*Input data*:
────────────────────────────────────────

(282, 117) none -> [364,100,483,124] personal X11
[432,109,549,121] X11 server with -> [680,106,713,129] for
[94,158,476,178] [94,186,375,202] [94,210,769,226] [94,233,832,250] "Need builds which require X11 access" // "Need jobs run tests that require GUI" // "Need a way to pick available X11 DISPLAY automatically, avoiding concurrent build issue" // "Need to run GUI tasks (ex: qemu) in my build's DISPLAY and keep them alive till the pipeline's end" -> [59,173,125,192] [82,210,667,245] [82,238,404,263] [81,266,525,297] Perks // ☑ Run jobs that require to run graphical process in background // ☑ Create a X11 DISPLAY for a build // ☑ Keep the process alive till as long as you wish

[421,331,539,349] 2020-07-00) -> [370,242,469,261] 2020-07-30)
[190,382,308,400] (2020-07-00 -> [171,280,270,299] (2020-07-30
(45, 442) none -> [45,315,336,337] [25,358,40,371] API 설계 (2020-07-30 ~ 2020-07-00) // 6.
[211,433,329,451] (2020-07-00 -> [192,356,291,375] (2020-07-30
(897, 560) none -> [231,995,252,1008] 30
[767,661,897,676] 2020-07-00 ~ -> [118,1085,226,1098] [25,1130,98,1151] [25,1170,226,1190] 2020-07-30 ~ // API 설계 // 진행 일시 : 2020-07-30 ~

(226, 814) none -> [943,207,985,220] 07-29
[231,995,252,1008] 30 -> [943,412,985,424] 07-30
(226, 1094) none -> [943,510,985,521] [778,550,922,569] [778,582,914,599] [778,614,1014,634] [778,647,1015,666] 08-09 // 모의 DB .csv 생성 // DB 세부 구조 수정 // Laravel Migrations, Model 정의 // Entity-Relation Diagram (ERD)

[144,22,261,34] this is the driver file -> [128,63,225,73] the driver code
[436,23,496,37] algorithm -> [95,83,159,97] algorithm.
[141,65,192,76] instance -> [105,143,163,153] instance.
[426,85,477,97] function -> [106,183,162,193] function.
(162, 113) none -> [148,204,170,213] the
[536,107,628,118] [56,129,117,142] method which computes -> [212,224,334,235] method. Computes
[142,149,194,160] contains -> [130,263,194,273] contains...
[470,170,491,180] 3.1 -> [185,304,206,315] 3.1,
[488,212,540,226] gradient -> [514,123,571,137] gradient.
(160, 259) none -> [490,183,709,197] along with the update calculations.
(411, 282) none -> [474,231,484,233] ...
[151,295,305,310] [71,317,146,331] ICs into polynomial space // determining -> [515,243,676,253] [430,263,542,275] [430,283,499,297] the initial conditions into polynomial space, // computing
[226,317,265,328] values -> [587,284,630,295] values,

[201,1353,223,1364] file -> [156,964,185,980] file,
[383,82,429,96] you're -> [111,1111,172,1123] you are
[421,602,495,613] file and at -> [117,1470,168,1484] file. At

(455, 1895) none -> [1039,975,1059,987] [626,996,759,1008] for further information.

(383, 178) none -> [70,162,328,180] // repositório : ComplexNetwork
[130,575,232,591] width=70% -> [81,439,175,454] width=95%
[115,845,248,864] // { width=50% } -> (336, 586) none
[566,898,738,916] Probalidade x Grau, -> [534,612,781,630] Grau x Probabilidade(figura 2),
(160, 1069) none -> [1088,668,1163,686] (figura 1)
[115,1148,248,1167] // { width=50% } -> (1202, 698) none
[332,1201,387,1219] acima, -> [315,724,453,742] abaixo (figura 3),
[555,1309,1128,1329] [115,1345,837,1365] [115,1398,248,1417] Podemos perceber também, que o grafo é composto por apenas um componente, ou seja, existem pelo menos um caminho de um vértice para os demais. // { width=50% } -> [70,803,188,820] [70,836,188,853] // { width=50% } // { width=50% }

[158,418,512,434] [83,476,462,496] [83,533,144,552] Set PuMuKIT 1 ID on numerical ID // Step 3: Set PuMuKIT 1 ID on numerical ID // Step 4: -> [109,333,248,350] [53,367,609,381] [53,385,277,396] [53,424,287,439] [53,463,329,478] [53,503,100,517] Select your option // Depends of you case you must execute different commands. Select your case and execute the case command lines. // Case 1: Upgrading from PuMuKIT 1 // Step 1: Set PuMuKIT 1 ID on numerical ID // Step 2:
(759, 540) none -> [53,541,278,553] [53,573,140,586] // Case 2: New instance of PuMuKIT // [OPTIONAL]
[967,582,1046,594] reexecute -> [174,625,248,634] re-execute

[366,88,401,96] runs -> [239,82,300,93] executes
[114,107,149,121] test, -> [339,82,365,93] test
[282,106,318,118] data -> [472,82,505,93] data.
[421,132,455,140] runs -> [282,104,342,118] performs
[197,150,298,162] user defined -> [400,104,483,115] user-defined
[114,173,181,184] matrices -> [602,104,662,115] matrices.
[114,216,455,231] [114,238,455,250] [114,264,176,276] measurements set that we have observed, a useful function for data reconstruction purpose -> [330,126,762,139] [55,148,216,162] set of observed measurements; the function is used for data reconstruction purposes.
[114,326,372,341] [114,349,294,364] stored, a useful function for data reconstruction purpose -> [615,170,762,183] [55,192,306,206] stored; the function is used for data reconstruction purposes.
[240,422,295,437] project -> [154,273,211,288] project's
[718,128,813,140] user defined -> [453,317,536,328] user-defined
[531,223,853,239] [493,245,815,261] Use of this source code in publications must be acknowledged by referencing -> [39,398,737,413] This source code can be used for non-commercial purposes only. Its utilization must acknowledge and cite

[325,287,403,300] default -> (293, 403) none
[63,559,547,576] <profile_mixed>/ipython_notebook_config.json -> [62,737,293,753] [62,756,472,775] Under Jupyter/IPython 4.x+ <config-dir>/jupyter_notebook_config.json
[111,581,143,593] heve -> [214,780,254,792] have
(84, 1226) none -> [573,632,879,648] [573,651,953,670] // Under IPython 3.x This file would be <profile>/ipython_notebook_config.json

────────────────────────────────────────

*Task objective*: All the material above is to be returned exactly as it stands.

*Solution to the exercise*:
(282, 117) none -> [364,100,483,124] personal X11
[432,109,549,121] X11 server with -> [680,106,713,129] for
[94,158,476,178] [94,186,375,202] [94,210,769,226] [94,233,832,250] "Need builds which require X11 access" // "Need jobs run tests that require GUI" // "Need a way to pick available X11 DISPLAY automatically, avoiding concurrent build issue" // "Need to run GUI tasks (ex: qemu) in my build's DISPLAY and keep them alive till the pipeline's end" -> [59,173,125,192] [82,210,667,245] [82,238,404,263] [81,266,525,297] Perks // ☑ Run jobs that require to run graphical process in background // ☑ Create a X11 DISPLAY for a build // ☑ Keep the process alive till as long as you wish

[421,331,539,349] 2020-07-00) -> [370,242,469,261] 2020-07-30)
[190,382,308,400] (2020-07-00 -> [171,280,270,299] (2020-07-30
(45, 442) none -> [45,315,336,337] [25,358,40,371] API 설계 (2020-07-30 ~ 2020-07-00) // 6.
[211,433,329,451] (2020-07-00 -> [192,356,291,375] (2020-07-30
(897, 560) none -> [231,995,252,1008] 30
[767,661,897,676] 2020-07-00 ~ -> [118,1085,226,1098] [25,1130,98,1151] [25,1170,226,1190] 2020-07-30 ~ // API 설계 // 진행 일시 : 2020-07-30 ~

(226, 814) none -> [943,207,985,220] 07-29
[231,995,252,1008] 30 -> [943,412,985,424] 07-30
(226, 1094) none -> [943,510,985,521] [778,550,922,569] [778,582,914,599] [778,614,1014,634] [778,647,1015,666] 08-09 // 모의 DB .csv 생성 // DB 세부 구조 수정 // Laravel Migrations, Model 정의 // Entity-Relation Diagram (ERD)

[144,22,261,34] this is the driver file -> [128,63,225,73] the driver code
[436,23,496,37] algorithm -> [95,83,159,97] algorithm.
[141,65,192,76] instance -> [105,143,163,153] instance.
[426,85,477,97] function -> [106,183,162,193] function.
(162, 113) none -> [148,204,170,213] the
[536,107,628,118] [56,129,117,142] method which computes -> [212,224,334,235] method. Computes
[142,149,194,160] contains -> [130,263,194,273] contains...
[470,170,491,180] 3.1 -> [185,304,206,315] 3.1,
[488,212,540,226] gradient -> [514,123,571,137] gradient.
(160, 259) none -> [490,183,709,197] along with the update calculations.
(411, 282) none -> [474,231,484,233] ...
[151,295,305,310] [71,317,146,331] ICs into polynomial space // determining -> [515,243,676,253] [430,263,542,275] [430,283,499,297] the initial conditions into polynomial space, // computing
[226,317,265,328] values -> [587,284,630,295] values,

[201,1353,223,1364] file -> [156,964,185,980] file,
[383,82,429,96] you're -> [111,1111,172,1123] you are
[421,602,495,613] file and at -> [117,1470,168,1484] file. At

(455, 1895) none -> [1039,975,1059,987] [626,996,759,1008] for further information.

(383, 178) none -> [70,162,328,180] // repositório : ComplexNetwork
[130,575,232,591] width=70% -> [81,439,175,454] width=95%
[115,845,248,864] // { width=50% } -> (336, 586) none
[566,898,738,916] Probalidade x Grau, -> [534,612,781,630] Grau x Probabilidade(figura 2),
(160, 1069) none -> [1088,668,1163,686] (figura 1)
[115,1148,248,1167] // { width=50% } -> (1202, 698) none
[332,1201,387,1219] acima, -> [315,724,453,742] abaixo (figura 3),
[555,1309,1128,1329] [115,1345,837,1365] [115,1398,248,1417] Podemos perceber também, que o grafo é composto por apenas um componente, ou seja, existem pelo menos um caminho de um vértice para os demais. // { width=50% } -> [70,803,188,820] [70,836,188,853] // { width=50% } // { width=50% }

[158,418,512,434] [83,476,462,496] [83,533,144,552] Set PuMuKIT 1 ID on numerical ID // Step 3: Set PuMuKIT 1 ID on numerical ID // Step 4: -> [109,333,248,350] [53,367,609,381] [53,385,277,396] [53,424,287,439] [53,463,329,478] [53,503,100,517] Select your option // Depends of you case you must execute different commands. Select your case and execute the case command lines. // Case 1: Upgrading from PuMuKIT 1 // Step 1: Set PuMuKIT 1 ID on numerical ID // Step 2:
(759, 540) none -> [53,541,278,553] [53,573,140,586] // Case 2: New instance of PuMuKIT // [OPTIONAL]
[967,582,1046,594] reexecute -> [174,625,248,634] re-execute

[366,88,401,96] runs -> [239,82,300,93] executes
[114,107,149,121] test, -> [339,82,365,93] test
[282,106,318,118] data -> [472,82,505,93] data.
[421,132,455,140] runs -> [282,104,342,118] performs
[197,150,298,162] user defined -> [400,104,483,115] user-defined
[114,173,181,184] matrices -> [602,104,662,115] matrices.
[114,216,455,231] [114,238,455,250] [114,264,176,276] measurements set that we have observed, a useful function for data reconstruction purpose -> [330,126,762,139] [55,148,216,162] set of observed measurements; the function is used for data reconstruction purposes.
[114,326,372,341] [114,349,294,364] stored, a useful function for data reconstruction purpose -> [615,170,762,183] [55,192,306,206] stored; the function is used for data reconstruction purposes.
[240,422,295,437] project -> [154,273,211,288] project's
[718,128,813,140] user defined -> [453,317,536,328] user-defined
[531,223,853,239] [493,245,815,261] Use of this source code in publications must be acknowledged by referencing -> [39,398,737,413] This source code can be used for non-commercial purposes only. Its utilization must acknowledge and cite

[325,287,403,300] default -> (293, 403) none
[63,559,547,576] <profile_mixed>/ipython_notebook_config.json -> [62,737,293,753] [62,756,472,775] Under Jupyter/IPython 4.x+ <config-dir>/jupyter_notebook_config.json
[111,581,143,593] heve -> [214,780,254,792] have
(84, 1226) none -> [573,632,879,648] [573,651,953,670] // Under IPython 3.x This file would be <profile>/ipython_notebook_config.json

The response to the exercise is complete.